11/11/2008

Que faites-vous le 15 novembre prochain ?


Notre association, TED-autisme GE, qui défend les droits des personnes atteintes d’autisme et ceux de leurs familles a organisé une grande Journée autisme le 15 novembre prochain, à Genève. Le colloque qui se déroulera de 9h00 à 18h00 au CMU (Centre médical Universitaire, Auditoire B400), est intitulé "Autisme: du laboratoire au quotidien".


Ce colloque est ouvert à toutes les personnes intéressées par l’évolution des connaissances et des pratiques dans le domaine de l’autisme. Il réunit des chercheurs travaillant à Genève (Université de Genève/UNIGE, Faculté de médecine) et à Lausanne (Ecole polytechnique fédérale de Lausanne/EPFL), ainsi que des psychologues directement impliqués dans des programmes d’intervention structurés.

Pour voir le programme: www.autisme-ge.ch


D'ores et déjà plus de 300 personnes y participeront ce qui dénote de l'importance de parler ouvertement aujourd'hui à Genève d'autisme.

L'autisme est une vaste problématique à la croisée de multiples intérêts et enjeux, y compris économiques.

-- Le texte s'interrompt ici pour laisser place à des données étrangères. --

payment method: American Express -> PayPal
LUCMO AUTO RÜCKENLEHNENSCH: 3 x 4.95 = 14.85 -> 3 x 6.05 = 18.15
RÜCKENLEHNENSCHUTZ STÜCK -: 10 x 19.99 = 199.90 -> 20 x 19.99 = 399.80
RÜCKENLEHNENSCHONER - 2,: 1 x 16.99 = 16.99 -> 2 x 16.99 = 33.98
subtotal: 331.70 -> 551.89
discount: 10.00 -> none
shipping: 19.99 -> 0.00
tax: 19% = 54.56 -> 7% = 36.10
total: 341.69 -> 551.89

C'est un  débat qui dépasse largement le simple cadre familial et pose une question non seulement d'ordre éthique: "quelle place pour la personne handicapée dans notre société ?", mais aussi d'ordre sémantique: "qu'est-ce que l'autisme et comment y apporter une réponse adéquate sur le plan éducatif et thérapeutique ?"

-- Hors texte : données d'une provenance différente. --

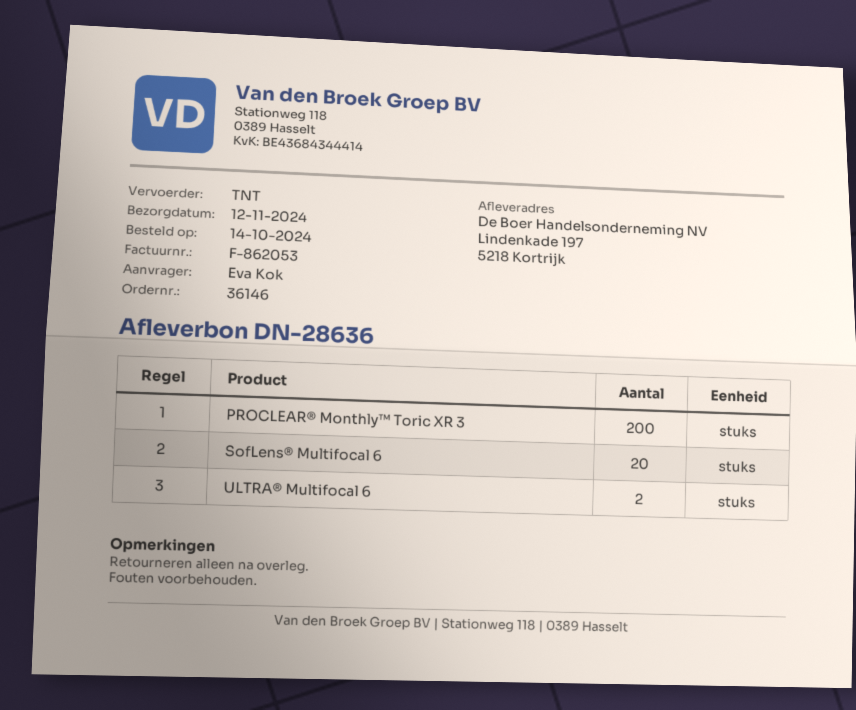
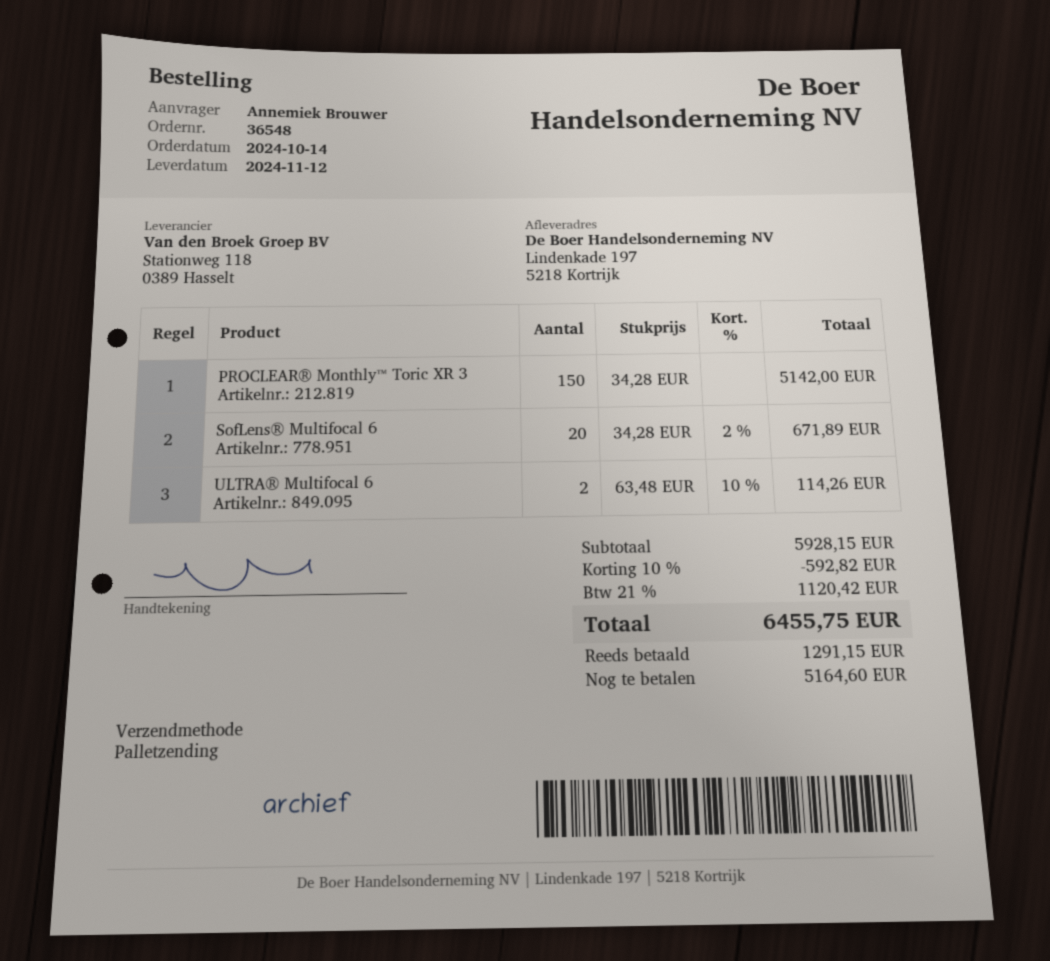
order number: 36146 -> 36548
ordered by: Eva Kok -> Annemiek Brouwer
shipping method: TNT -> pallet freight
PROCLEAR® Monthly™ Toric XR 3: 200 -> 150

Notre association interpelle les autorités compétentes à réfléchir aux questions suivantes: 

  • POURQUOI à Genève n'y a-t-il pas d'alternative à la seule prise en charge d'orientation psychalytique ? Quels enjeux ?
  • Pourquoi n'y-a-t-il pas, malgré les résultats scientifiques connus et reconnus au niveau international (documents à l'appui), une approche cognitivo-comportementale préconisée à Genève?
  • Où sont les résultats scientifiques qui démontreraient la validité  de l'approche psychodynamique (de nature psychalytique) pratiquée à Genève depuis plus de 40 ans? En 40 ans, aucune enquête scientifique, aucuns résultats concrets? Pourquoi?


Une étude de l'INSERM (Institut National de la Santé Et de la Recherche Médicale) arrive à la conclusion que l'approche psychodynamique n'est pas adaptée au handicap de nos enfants. Pourquoi ne tient-on pas compte à Genève de cette étude connue au niveau international ? Encore une fois notre association s'interroge et interroge les autorités compétentes pour 1/ ouvrir un dialogue constructif; 2/ trouver des réponses CONCRETES!


Le colloque du 15 novembre a le mérite de poser des bases scientifiques à ce débat, d'une part en présentant les résultats les plus récents en matière de recherche médicale dans le domaine de l'autisme, d'autre part en offrant la possibilité au plus grand nombre de comprendre (enfin), images et documents à l'appui, les perspectives neuro-développementales propres à l'approche cognitivo-comportementale.

 Nous espérons vous compter parmi nos auditeurs si ce sujet vous interpelle. C'est avec plaisir que nous vous accueillerons.

 

Ps:

Explication des deux approches:

En schématisant, l'approche psychodynamique (préconisée à GE et l'unique disponible!) centre principalement sa thérapie sur le développement de la relation thérapeute/enfant en attendant l'émergence du désir de cet enfant auquel  le thérapeute répond ensuite par des stimulations "sociales".

L'approche cognitivo-comportementale évalue le niveau de développement de l'enfant, en utilisant des outils d'évaluations validés (évidemment) au niveau international, outils qui débouchent sur la mise en place d'un Progamme Educatif Individualisé (avec des objectifs à courts, moyens et longs terme). Ces évaluations sont renouvellées -au début - tous les six mois afin de réajuster  le PEI en question. Le travail de l'éducateur consiste donc à mettre en oeuvre des exercices appropriés et ciblés selon les critères définis par ces évaluations.
L'approche cognitivo-comportementale englobe donc le relationnel dans une vision bien plus large de l'autisme qui tient compte aussi des aspects cognitifs et comportementaux de nos enfants !

Voilà en très résumé !!! Mais je reste à votre dispositiion si vous voulez davantage d'explications!

 

Merci de l'intérêt accordé à cette problématique qui touche 1 enfant sur 165 ! C'est un problème qui dépasse largement les simples frontières de la famille.... qui a besoin de soutien, de reconnaissance et de solidarité. Vraiment.